### [What you have to do]
All lines of the records below that contain the word "Salary" must be listed.

Modification records
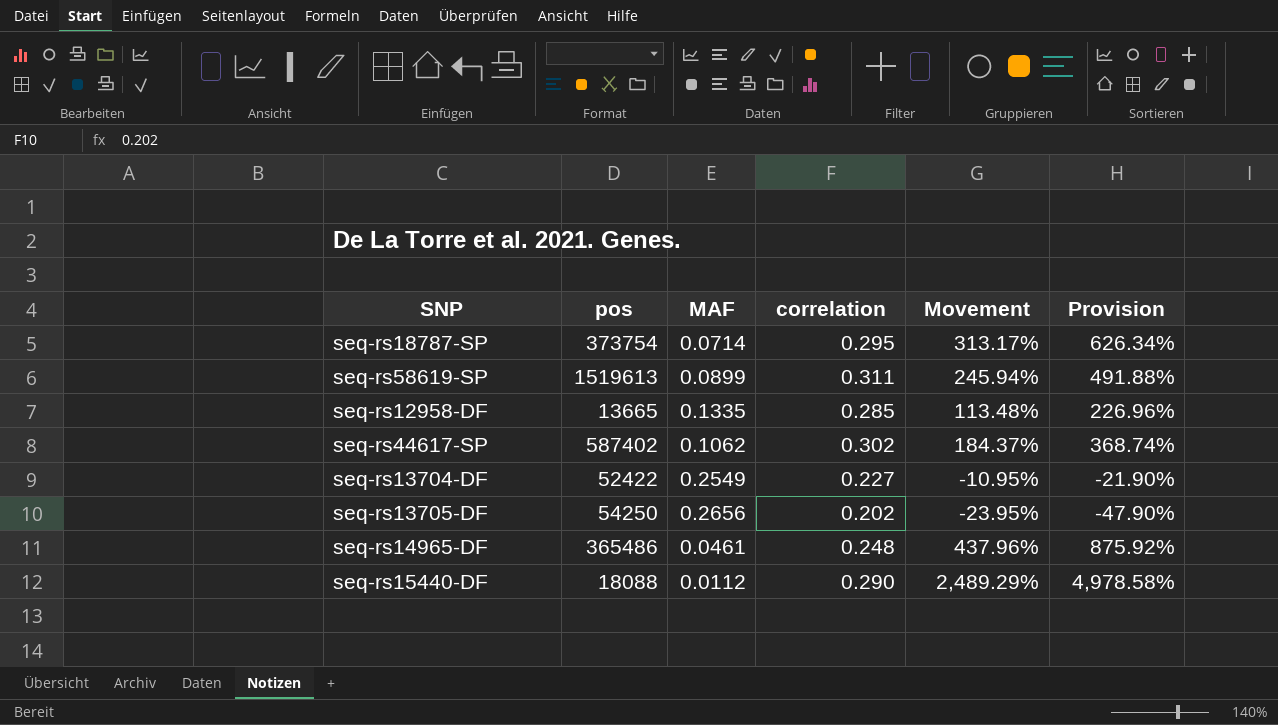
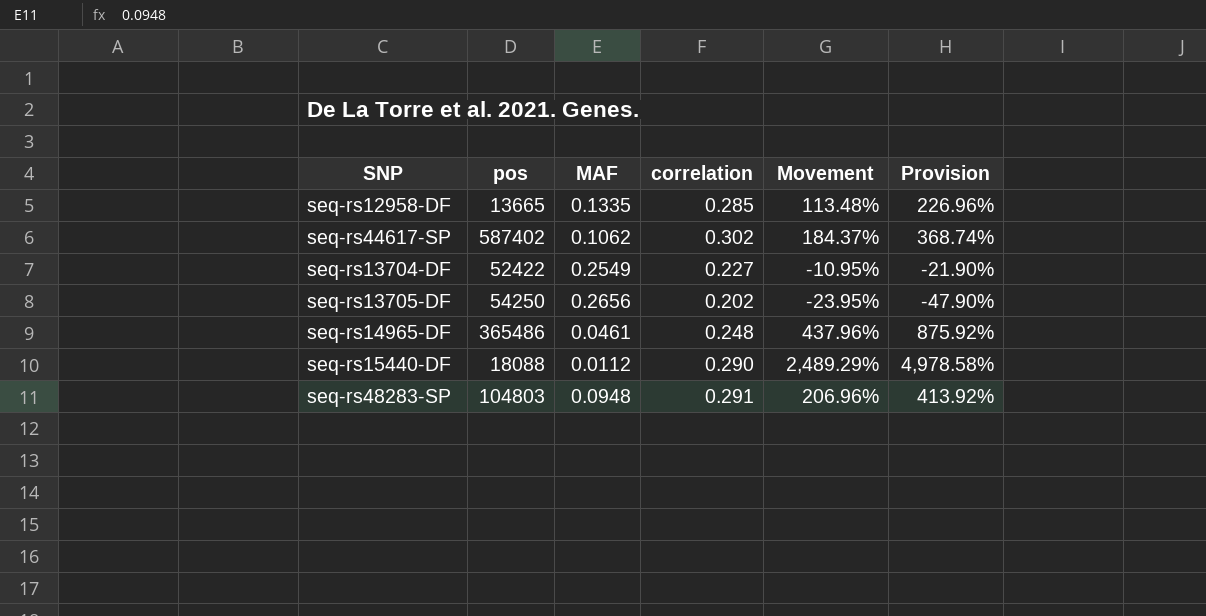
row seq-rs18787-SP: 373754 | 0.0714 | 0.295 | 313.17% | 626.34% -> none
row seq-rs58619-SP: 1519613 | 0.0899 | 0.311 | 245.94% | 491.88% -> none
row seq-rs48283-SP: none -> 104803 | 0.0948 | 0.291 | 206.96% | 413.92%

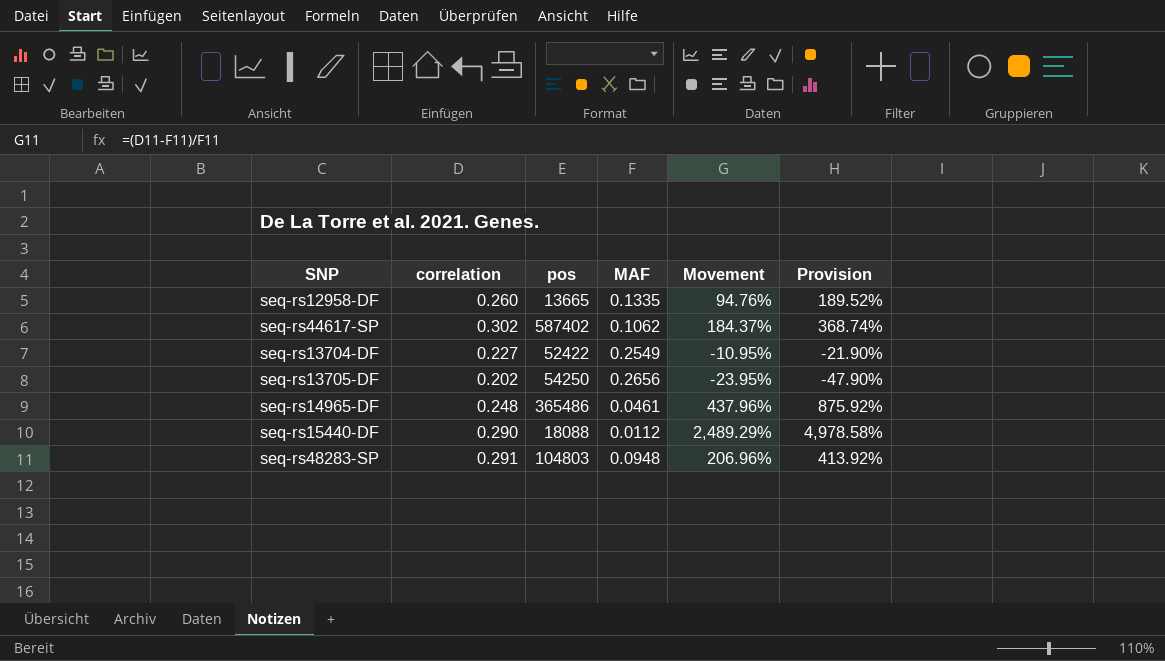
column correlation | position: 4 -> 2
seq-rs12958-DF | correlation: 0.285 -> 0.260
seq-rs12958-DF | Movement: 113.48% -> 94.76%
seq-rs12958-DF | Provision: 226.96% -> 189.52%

...

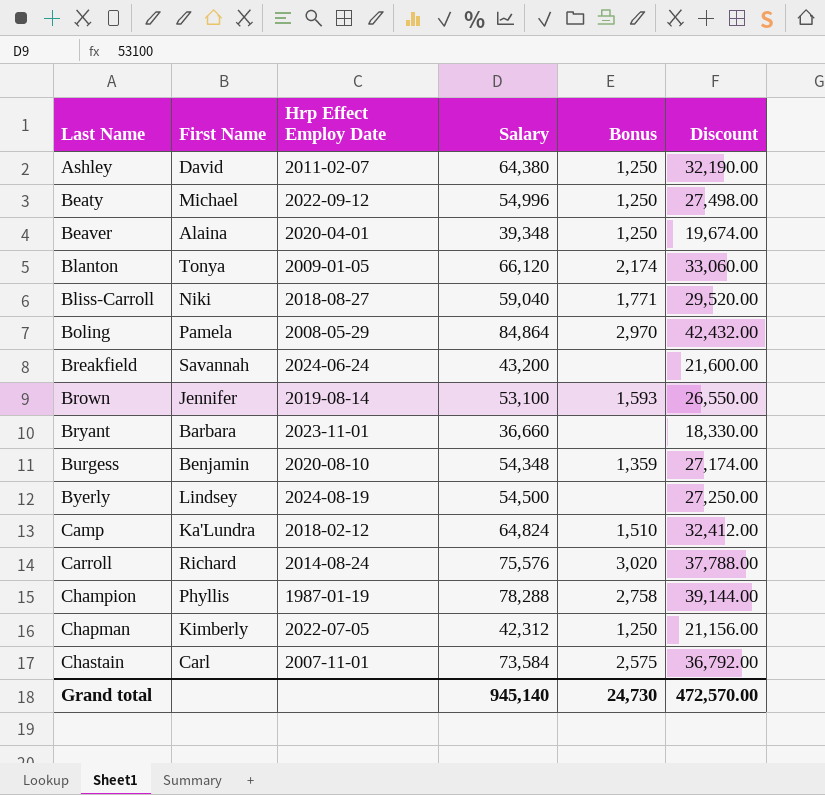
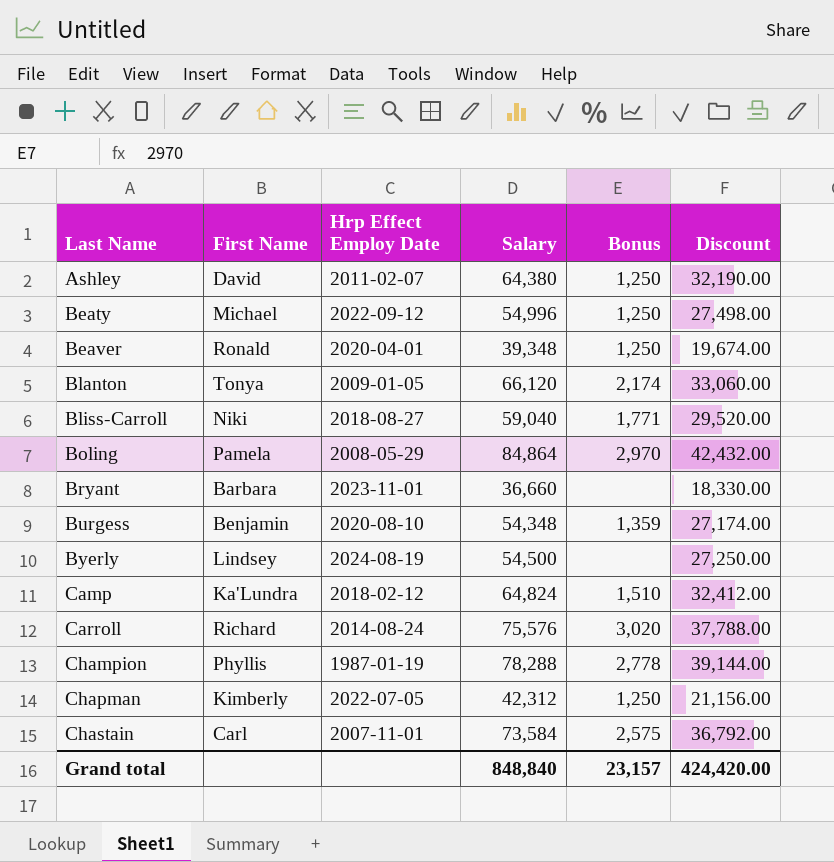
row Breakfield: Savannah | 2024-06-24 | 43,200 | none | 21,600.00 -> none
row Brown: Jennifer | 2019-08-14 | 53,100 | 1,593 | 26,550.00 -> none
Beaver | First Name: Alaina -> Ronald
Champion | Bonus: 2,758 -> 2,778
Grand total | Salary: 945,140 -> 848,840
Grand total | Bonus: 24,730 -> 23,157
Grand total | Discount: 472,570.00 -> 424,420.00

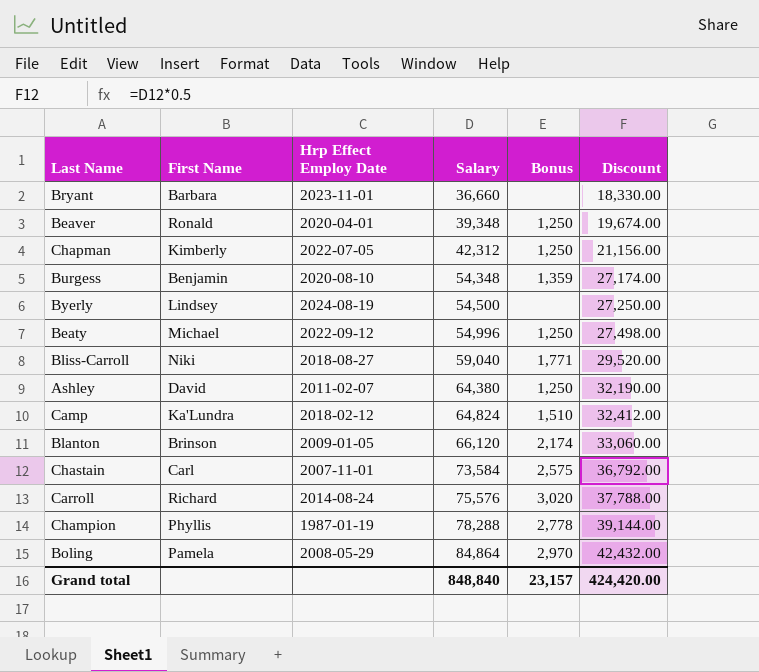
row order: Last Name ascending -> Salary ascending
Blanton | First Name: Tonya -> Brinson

### [Result of this task]
Grand total | Salary: 945,140 -> 848,840
row order: Last Name ascending -> Salary ascending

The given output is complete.